Indeed most compilers implement consume the same as acquire, which is
inefficient.  However, isn't in practice atomic_thread_fence(release) +
atomic_store(relaxed) the same as atomic_store(release)?

Thanks,

Paolo
Emilio Cota May 23, 2016, 3:55 p.m. UTC | #3
On Mon, May 23, 2016 at 16:21:36 +0200, Paolo Bonzini wrote:
> On 21/05/2016 22:42, Emilio G. Cota wrote:
> > Commit a0aa44b4 ("include/qemu/atomic.h: default to __atomic functions")
> > set all atomics to default (on recent GCC versions) to __atomic primitives.
> > 
> > In the process, the atomic_rcu_read/set were converted to implement
> > consume/release semantics, respectively. This is inefficient; for
> > correctness and maximum performance we only need an smp_barrier_depends
> > for reads, and an smp_wmb for writes. Fix it by using the original
> > definition of these two primitives for all compilers.
> 
> Indeed most compilers implement consume the same as acquire, which is
> inefficient.
> However, isn't in practice atomic_thread_fence(release) +
> atomic_store(relaxed) the same as atomic_store(release)?

Yes. However this is not the issue I'm addressing with the patch.

The performance regression I measured is due to using load-acquire vs.
load+smp_read_barrier_depends(). In the latter case only Alpha will
emit a fence; in the former we always emit store-release, which
is "stronger" (i.e. more constraining.)

A similar thing applies to atomic_rcu_write, although I haven't
measured its impact. We only need smp_wmb+store, yet we emit a
store-release, which is again "stronger".

		E.
Richard Henderson May 23, 2016, 4:53 p.m. UTC | #4
On 05/21/2016 01:42 PM, Emilio G. Cota wrote:
> In the process, the atomic_rcu_read/set were converted to implement
> consume/release semantics, respectively. This is inefficient; for
> correctness and maximum performance we only need an smp_barrier_depends
> for reads, and an smp_wmb for writes. Fix it by using the original
> definition of these two primitives for all compilers.

For what host do you think this is inefficient?

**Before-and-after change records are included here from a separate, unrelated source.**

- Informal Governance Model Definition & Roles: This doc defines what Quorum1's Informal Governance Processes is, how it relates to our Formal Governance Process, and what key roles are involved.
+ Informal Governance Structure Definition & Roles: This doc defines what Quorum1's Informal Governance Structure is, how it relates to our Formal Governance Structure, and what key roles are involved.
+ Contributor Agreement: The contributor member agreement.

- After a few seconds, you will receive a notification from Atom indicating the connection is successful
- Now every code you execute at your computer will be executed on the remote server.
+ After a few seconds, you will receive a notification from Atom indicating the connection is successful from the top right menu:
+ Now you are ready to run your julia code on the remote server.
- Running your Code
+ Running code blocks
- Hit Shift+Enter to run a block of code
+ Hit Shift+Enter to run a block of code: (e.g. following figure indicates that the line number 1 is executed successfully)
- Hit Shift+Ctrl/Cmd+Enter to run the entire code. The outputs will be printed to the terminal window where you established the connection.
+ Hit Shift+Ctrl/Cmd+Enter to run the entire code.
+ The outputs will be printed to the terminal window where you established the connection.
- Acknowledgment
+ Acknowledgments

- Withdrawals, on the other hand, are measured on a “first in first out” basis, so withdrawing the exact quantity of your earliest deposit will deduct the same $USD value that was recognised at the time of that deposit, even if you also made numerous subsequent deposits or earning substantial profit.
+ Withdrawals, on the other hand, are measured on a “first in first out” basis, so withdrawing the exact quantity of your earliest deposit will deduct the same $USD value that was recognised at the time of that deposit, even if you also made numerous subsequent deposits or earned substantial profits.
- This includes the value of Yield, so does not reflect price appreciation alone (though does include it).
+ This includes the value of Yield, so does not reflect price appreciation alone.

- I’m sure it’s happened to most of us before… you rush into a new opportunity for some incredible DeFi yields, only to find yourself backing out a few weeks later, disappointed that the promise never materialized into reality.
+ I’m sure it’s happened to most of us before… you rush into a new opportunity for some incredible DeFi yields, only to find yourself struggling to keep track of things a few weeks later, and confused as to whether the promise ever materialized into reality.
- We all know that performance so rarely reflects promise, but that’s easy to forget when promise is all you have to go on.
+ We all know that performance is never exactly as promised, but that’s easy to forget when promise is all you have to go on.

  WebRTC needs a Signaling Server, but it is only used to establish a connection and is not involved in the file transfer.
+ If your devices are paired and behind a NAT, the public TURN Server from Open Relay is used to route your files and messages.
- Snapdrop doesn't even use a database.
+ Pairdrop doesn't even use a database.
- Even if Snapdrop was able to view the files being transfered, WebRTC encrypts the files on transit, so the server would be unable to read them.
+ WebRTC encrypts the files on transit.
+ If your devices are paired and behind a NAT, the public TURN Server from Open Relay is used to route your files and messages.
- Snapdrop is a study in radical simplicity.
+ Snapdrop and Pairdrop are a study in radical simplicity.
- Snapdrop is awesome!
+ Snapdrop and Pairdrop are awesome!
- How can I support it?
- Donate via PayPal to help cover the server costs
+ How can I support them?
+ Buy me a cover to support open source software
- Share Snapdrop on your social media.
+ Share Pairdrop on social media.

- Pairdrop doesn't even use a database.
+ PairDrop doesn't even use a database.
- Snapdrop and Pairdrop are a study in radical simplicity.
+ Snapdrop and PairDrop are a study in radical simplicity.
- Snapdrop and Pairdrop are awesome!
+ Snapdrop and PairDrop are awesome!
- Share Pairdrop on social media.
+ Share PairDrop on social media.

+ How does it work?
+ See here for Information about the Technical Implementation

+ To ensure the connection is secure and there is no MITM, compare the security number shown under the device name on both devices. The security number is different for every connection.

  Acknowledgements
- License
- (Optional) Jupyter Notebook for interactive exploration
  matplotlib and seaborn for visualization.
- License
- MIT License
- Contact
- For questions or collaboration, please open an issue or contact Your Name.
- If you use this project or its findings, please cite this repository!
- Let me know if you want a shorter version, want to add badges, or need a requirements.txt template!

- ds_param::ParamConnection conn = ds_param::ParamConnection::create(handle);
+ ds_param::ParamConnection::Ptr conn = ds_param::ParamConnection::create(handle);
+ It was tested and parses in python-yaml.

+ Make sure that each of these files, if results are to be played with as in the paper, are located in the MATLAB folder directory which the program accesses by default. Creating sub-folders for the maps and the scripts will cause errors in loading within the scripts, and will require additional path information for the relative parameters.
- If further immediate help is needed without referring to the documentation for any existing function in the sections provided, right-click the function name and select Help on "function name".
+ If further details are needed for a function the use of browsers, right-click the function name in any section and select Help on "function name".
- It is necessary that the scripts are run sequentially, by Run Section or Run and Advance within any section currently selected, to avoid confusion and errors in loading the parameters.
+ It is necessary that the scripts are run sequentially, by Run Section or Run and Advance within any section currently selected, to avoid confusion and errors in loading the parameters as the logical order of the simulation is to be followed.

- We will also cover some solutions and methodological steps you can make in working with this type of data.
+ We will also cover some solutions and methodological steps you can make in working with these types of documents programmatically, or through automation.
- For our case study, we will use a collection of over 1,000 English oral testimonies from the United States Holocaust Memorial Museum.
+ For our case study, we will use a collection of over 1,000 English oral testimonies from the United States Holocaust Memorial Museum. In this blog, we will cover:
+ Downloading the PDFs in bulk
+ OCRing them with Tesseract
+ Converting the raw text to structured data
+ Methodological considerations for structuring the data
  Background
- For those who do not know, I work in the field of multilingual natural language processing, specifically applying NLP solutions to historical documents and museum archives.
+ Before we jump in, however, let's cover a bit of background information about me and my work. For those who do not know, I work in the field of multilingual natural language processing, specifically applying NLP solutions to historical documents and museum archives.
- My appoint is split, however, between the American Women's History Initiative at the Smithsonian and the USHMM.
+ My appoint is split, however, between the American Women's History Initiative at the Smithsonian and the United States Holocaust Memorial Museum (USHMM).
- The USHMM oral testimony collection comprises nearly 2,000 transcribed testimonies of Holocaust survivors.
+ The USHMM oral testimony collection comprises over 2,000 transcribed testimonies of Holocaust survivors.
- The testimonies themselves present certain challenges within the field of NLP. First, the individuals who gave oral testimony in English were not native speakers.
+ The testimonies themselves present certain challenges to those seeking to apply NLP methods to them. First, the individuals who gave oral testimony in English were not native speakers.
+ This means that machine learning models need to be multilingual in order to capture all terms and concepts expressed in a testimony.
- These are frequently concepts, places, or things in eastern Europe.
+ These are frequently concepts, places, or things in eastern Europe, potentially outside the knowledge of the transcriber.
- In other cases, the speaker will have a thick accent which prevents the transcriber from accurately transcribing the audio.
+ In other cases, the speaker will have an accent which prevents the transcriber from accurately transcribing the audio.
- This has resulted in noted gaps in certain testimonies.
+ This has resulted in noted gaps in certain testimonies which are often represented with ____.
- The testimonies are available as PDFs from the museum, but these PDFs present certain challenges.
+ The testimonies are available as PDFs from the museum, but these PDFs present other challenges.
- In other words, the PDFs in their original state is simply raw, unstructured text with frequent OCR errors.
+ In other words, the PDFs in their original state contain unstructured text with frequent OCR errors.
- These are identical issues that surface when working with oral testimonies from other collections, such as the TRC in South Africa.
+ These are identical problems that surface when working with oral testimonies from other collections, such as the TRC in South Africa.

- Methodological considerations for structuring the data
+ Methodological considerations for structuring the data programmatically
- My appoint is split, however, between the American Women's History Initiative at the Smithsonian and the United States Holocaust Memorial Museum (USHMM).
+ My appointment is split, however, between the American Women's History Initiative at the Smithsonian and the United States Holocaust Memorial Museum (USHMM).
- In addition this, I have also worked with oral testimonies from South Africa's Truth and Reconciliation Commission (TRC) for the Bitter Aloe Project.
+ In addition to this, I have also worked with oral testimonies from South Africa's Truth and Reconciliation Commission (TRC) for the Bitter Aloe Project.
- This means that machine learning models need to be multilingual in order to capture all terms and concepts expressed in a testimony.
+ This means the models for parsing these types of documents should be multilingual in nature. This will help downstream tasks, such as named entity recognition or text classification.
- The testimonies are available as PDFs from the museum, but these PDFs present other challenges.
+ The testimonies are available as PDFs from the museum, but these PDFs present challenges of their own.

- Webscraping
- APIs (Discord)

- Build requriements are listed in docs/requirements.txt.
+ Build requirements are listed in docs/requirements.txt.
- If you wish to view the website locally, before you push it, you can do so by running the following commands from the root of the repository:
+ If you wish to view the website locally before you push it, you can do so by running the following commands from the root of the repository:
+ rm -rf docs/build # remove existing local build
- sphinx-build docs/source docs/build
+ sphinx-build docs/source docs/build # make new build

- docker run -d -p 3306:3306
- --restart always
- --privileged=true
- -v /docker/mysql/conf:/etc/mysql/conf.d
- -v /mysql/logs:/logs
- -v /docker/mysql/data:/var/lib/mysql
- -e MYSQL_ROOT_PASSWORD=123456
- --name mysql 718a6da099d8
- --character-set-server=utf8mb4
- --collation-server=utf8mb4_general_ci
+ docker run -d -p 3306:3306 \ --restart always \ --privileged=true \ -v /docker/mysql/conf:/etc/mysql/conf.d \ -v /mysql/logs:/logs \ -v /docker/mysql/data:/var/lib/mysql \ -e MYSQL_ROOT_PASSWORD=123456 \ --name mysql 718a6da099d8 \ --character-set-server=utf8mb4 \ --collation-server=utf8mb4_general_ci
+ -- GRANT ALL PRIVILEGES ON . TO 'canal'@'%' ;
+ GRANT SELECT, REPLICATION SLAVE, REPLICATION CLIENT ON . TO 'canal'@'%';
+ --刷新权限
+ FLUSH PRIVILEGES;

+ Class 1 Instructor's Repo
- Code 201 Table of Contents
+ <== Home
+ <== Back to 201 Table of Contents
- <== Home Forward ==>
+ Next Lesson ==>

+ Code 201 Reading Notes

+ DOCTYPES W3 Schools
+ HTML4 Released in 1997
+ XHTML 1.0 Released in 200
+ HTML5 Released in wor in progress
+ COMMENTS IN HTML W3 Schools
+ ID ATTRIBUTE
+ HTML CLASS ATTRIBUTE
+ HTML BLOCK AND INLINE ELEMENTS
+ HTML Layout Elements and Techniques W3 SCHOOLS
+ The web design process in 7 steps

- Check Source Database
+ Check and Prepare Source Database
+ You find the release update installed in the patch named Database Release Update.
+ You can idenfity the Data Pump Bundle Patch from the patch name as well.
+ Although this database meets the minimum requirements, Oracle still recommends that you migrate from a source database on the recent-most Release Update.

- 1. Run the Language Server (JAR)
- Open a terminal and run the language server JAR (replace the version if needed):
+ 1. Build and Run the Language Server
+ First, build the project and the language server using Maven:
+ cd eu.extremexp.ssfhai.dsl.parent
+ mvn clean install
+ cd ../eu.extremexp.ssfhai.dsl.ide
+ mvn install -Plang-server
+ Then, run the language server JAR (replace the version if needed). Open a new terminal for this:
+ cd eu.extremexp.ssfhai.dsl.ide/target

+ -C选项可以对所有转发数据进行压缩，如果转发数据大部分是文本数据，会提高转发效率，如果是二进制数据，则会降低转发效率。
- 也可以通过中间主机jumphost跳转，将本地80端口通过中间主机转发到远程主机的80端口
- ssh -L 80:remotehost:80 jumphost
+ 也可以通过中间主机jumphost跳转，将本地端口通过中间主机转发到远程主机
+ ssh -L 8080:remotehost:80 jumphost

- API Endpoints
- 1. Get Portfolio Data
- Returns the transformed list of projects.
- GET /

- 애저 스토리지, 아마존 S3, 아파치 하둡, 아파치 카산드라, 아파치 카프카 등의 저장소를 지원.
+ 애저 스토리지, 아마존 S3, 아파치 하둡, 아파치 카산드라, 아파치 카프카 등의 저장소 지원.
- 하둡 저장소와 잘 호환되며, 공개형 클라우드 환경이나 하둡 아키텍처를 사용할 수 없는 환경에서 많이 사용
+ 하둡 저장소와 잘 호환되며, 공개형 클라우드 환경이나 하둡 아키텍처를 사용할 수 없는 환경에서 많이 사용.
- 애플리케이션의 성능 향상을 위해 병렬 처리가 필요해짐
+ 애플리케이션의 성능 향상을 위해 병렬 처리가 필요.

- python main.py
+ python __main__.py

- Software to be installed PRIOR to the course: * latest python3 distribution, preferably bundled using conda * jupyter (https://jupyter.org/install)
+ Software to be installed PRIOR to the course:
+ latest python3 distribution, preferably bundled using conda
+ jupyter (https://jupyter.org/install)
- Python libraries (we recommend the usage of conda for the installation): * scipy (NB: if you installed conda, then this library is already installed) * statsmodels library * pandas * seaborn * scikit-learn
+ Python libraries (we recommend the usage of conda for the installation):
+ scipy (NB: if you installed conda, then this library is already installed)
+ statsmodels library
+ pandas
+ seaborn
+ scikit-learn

In particular, what you've done is going to be less efficient for e.g. armv8, 
where the __atomic formulation is going to produce load-acquire and 
store-release instructions.  Whereas the separate barriers are going to produce 
two insns.

As for the common case of x86_64, what you're doing is going to make no 
difference at all.

So what are you trying to improve?


r~
Emilio Cota May 23, 2016, 5:09 p.m. UTC | #5
On Mon, May 23, 2016 at 09:53:00 -0700, Richard Henderson wrote:
> On 05/21/2016 01:42 PM, Emilio G. Cota wrote:
> >In the process, the atomic_rcu_read/set were converted to implement
> >consume/release semantics, respectively. This is inefficient; for
> >correctness and maximum performance we only need an smp_barrier_depends
> >for reads, and an smp_wmb for writes. Fix it by using the original
> >definition of these two primitives for all compilers.
> 
> For what host do you think this is inefficient?
> 
> In particular, what you've done is going to be less efficient for e.g.
> armv8, where the __atomic formulation is going to produce load-acquire and
> store-release instructions.  Whereas the separate barriers are going to
> produce two insns.
> 
> As for the common case of x86_64, what you're doing is going to make no
> difference at all.
> 
> So what are you trying to improve?

Precisely I tested this on ARMv8. The goal is to not emit a fence at
all, i.e. to emit a single store instead of LDR (load-acquire).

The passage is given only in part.